まぁ……余興ですし,細かく検証するのも野暮ってもんなんですけどね。

それにしても,流行語は世間を騒がせたって意味もあるけれど,逆に考えると,相当程度一過性の強い言葉という意味もあるように思います。一般に定着してしまった言葉は,その年だけの世相を表わせませんから。むしろ,「寿命の短い言葉こそ流行語である」といっても過言ではありません(過言か?)。参考までに,去年の流行語大賞を挙げてみると,

  • 毒まんじゅう
  • なんでだろう〜
  • マニフェスト

と,程度の差はあるものの,たしかに一過性の要件を備えているように見えます……。さらに,その前(2002年)の流行語大賞を見てみると,

  • タマちゃん
  • W杯(中津江村)

だそうです……。これも,タマちゃんは所在不明だし,中津江村も合併間近だしで(名前は残る)元気がありません。
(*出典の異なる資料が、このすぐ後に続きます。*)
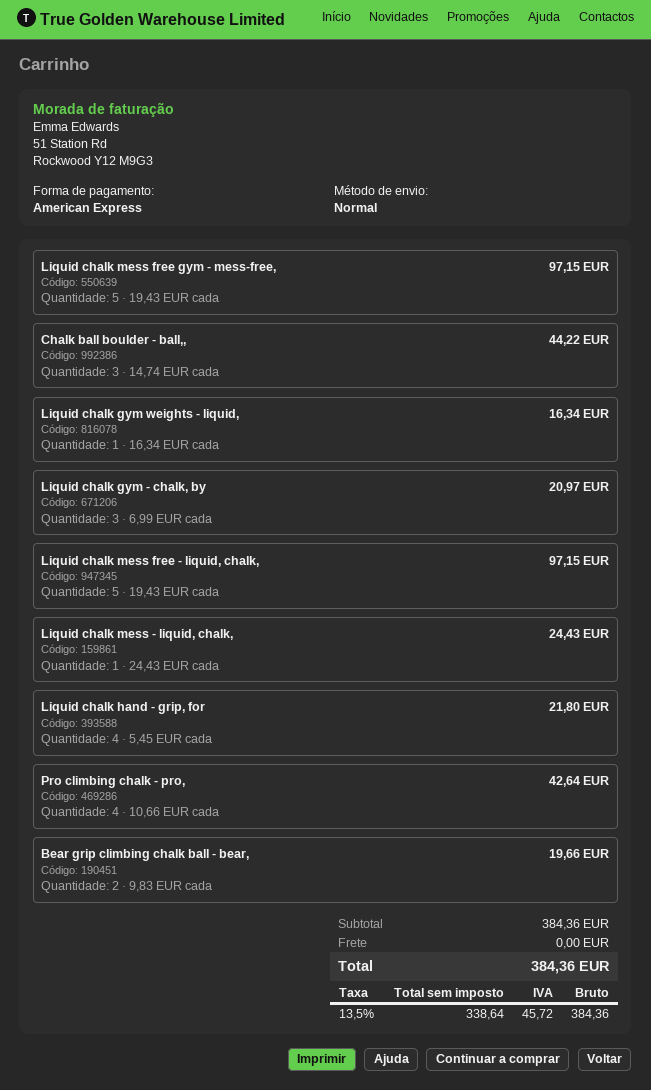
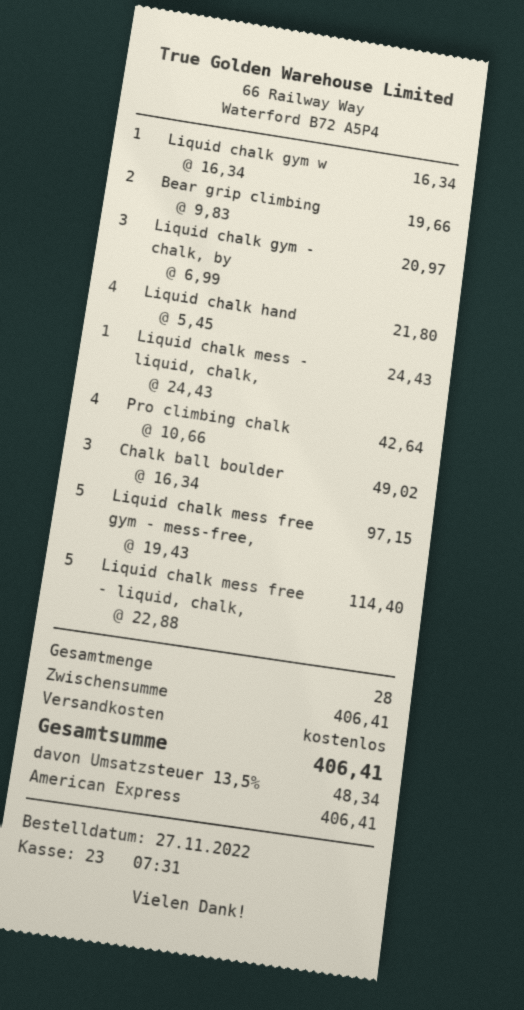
Chalk ball boulder - ball,,: 3 x 14.74 = 44.22 -> 3 x 16.34 = 49.02
Liquid chalk mess free - liquid, chalk,: 5 x 19.43 = 97.15 -> 5 x 22.88 = 114.40
subtotal: 384.36 -> 406.41
tax: 13.5% = 45.72 -> 13.5% = 48.34
total: 384.36 -> 406.41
もちろん,元気がないというのは,タマちゃんや中津江村それ自体に元気がないわけじゃなくて,あくまで「言葉」が一般に使われなくなってきているという意味ですけどね。もう少し粘る言葉は無いもんなんでしょうか。これじゃまるで,縁日のカラーヒヨコです。

そんなこんなで,過去の受賞をつらつら見ていたところ,今でも元気な言葉も見つけました。

イチロー(効果)

ちょうど10年前,1994年の流行語大賞です。「同情するならカネをくれ」と同じ頃と聞くと,息の長さがよく分かります。 「イチロー」という言葉の凄いところは(固有名詞ですけど,あくまで「言葉」として考えています),当時は「日本のイチロー」だったのが,今では「メジャーのイチロー」としてパワーアップしているところじゃないでしょうか。当人はもちろんですけれど,ここまで意味するところが成長する言葉もあまり無いような感じがします。

流行が定着して長生きするには,その場のヒトコトだけじゃ駄目ってことなんでしょうかね……(なんのこっちゃ)。